[Your assignment]: From the entries below, gather each line containing the word "left".

[Entries shown]:
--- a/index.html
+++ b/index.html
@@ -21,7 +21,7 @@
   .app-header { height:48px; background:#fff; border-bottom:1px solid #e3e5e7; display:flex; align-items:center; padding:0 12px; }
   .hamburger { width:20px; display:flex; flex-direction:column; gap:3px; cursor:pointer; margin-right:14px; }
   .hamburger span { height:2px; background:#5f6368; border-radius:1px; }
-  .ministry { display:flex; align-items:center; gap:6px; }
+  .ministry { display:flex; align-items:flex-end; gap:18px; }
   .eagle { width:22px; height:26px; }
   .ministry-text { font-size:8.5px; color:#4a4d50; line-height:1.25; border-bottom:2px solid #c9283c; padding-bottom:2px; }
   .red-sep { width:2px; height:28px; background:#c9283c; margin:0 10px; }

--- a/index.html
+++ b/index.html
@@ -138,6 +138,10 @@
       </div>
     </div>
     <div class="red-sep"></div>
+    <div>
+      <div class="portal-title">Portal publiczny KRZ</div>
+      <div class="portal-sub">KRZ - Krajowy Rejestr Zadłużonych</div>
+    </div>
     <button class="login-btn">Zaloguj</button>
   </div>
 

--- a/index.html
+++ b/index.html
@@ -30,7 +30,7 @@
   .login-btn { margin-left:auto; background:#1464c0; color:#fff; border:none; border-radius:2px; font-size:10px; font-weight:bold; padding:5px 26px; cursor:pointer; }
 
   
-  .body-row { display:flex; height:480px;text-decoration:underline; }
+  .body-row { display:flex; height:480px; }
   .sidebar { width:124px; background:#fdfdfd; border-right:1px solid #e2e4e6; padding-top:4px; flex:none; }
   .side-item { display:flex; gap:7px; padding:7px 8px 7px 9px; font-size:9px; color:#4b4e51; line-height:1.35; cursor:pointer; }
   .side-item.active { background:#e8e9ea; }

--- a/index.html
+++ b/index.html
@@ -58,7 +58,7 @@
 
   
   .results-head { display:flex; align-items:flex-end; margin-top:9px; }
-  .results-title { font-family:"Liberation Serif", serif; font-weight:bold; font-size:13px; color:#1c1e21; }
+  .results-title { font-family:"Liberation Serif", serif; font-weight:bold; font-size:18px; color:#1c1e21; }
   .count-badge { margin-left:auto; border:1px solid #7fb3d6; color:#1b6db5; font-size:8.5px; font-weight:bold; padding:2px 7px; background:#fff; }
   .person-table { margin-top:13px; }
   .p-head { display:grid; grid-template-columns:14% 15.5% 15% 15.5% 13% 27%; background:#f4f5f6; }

---

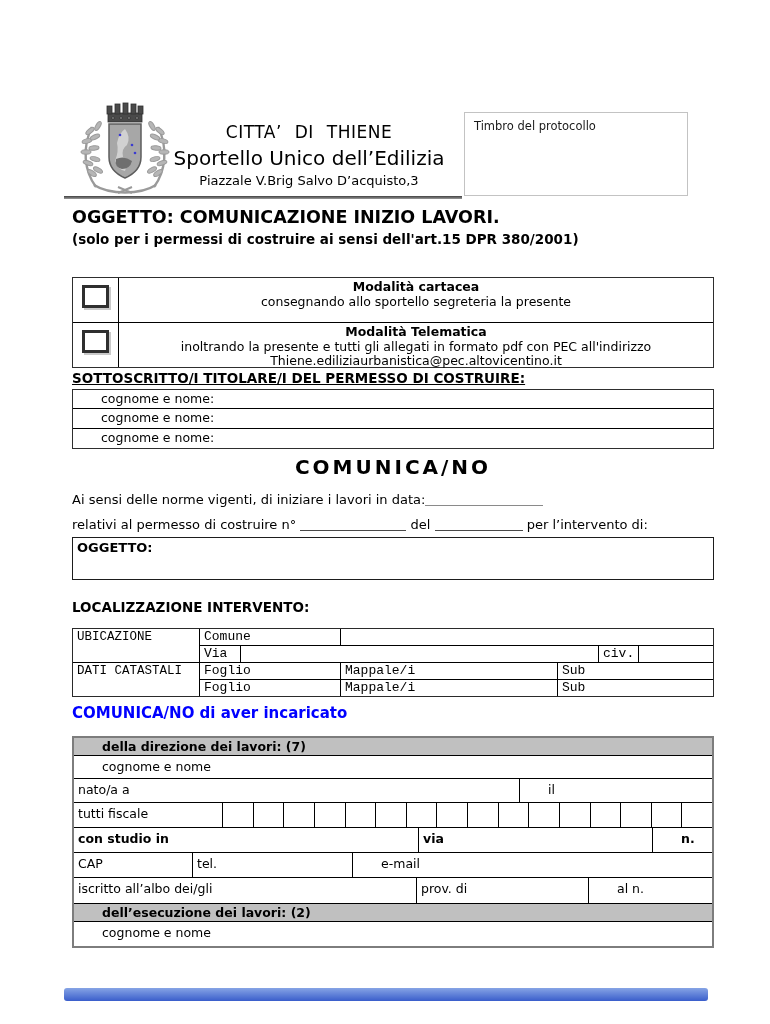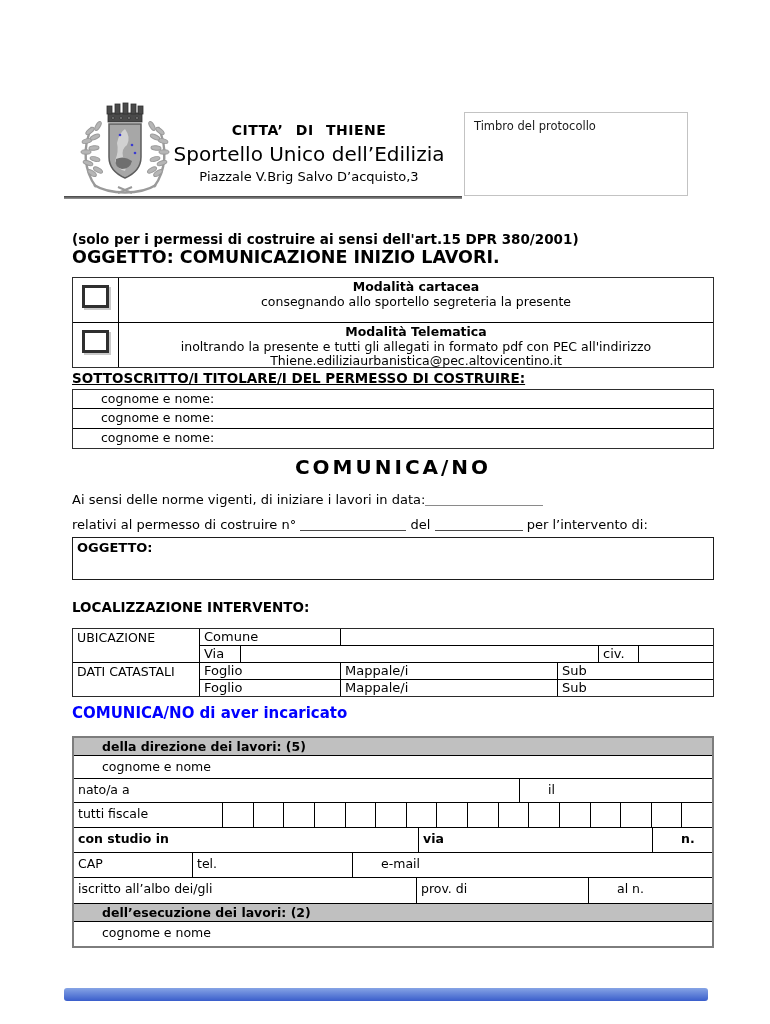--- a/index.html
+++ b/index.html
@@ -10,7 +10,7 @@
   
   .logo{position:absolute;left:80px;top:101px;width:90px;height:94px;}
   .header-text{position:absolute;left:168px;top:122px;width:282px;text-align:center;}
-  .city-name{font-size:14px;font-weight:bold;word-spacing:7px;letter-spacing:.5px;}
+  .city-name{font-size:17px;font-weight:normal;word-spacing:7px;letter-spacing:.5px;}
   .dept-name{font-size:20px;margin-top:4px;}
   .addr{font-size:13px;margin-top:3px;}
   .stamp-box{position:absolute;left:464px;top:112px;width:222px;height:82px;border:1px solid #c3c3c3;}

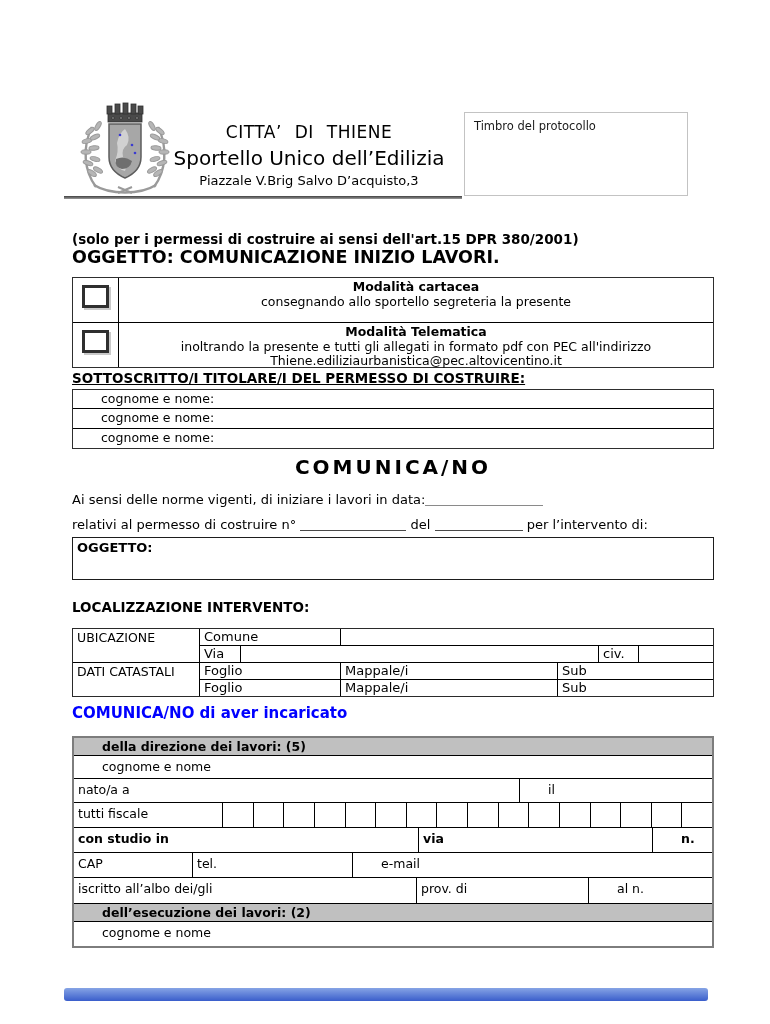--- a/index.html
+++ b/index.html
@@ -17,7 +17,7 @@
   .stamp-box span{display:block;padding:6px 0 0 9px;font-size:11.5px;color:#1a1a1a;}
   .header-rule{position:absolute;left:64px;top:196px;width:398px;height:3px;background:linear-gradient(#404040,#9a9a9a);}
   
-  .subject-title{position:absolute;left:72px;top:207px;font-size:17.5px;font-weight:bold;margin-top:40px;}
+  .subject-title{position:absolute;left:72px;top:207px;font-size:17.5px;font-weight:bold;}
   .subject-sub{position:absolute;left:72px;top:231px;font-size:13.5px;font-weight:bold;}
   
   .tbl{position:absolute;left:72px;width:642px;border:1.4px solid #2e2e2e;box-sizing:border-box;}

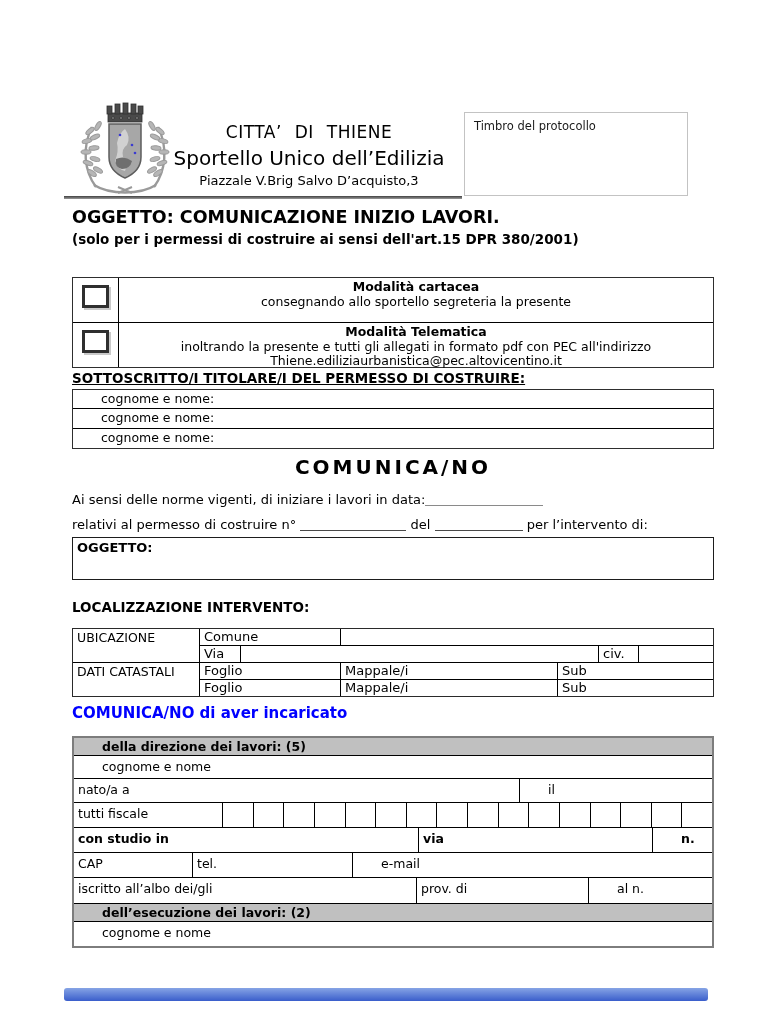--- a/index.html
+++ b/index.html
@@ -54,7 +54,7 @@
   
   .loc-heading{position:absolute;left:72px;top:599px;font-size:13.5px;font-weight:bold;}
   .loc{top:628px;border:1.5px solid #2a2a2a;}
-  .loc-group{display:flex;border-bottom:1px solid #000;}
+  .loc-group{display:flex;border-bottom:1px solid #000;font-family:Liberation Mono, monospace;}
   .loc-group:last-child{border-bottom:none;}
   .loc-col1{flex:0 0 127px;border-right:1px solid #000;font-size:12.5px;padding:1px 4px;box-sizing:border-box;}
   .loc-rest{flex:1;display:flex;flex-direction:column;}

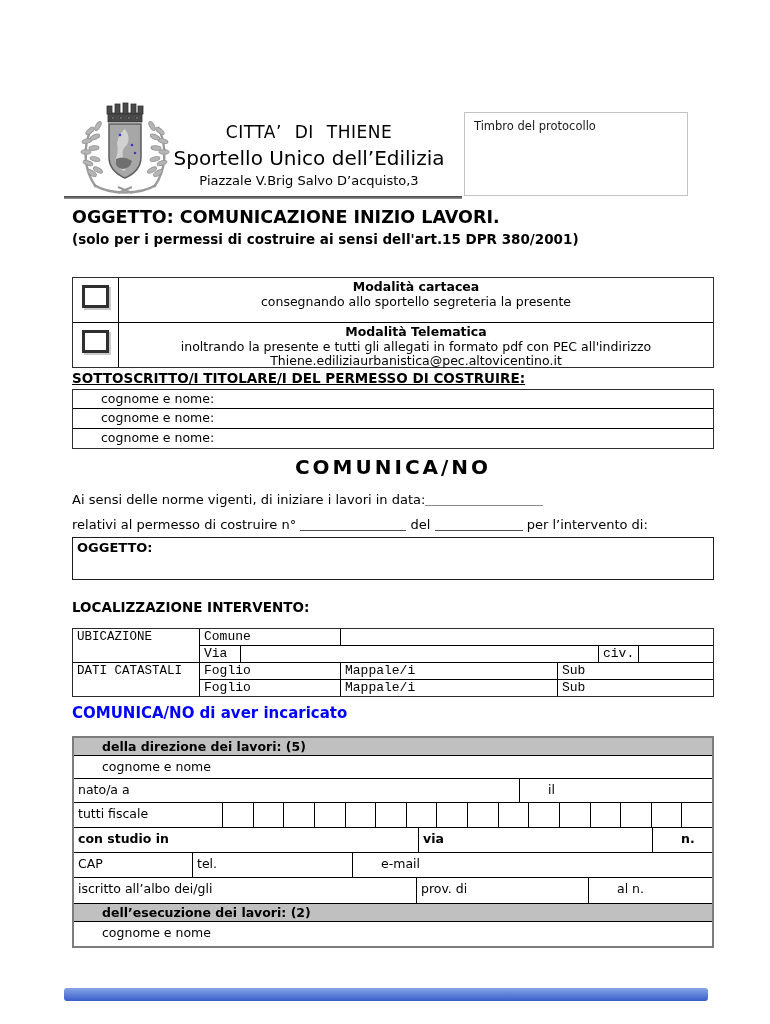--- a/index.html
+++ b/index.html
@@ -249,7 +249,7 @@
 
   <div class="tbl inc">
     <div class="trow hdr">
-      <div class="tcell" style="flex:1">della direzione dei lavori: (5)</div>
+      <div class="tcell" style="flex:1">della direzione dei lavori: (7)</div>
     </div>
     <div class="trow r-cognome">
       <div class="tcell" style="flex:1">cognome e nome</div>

[Answer section]:
   .login-btn { margin-left:auto; background:#1464c0; color:#fff; border:none; border-radius:2px; font-size:10px; font-weight:bold; padding:5px 26px; cursor:pointer; }
   .count-badge { margin-left:auto; border:1px solid #7fb3d6; color:#1b6db5; font-size:8.5px; font-weight:bold; padding:2px 7px; background:#fff; }
   .logo{position:absolute;left:80px;top:101px;width:90px;height:94px;}
   .header-text{position:absolute;left:168px;top:122px;width:282px;text-align:center;}
   .stamp-box{position:absolute;left:464px;top:112px;width:222px;height:82px;border:1px solid #c3c3c3;}
   .header-rule{position:absolute;left:64px;top:196px;width:398px;height:3px;background:linear-gradient(#404040,#9a9a9a);}
-  .subject-title{position:absolute;left:72px;top:207px;font-size:17.5px;font-weight:bold;margin-top:40px;}
+  .subject-title{position:absolute;left:72px;top:207px;font-size:17.5px;font-weight:bold;}
   .subject-sub{position:absolute;left:72px;top:231px;font-size:13.5px;font-weight:bold;}
   .tbl{position:absolute;left:72px;width:642px;border:1.4px solid #2e2e2e;box-sizing:border-box;}
   .loc-heading{position:absolute;left:72px;top:599px;font-size:13.5px;font-weight:bold;}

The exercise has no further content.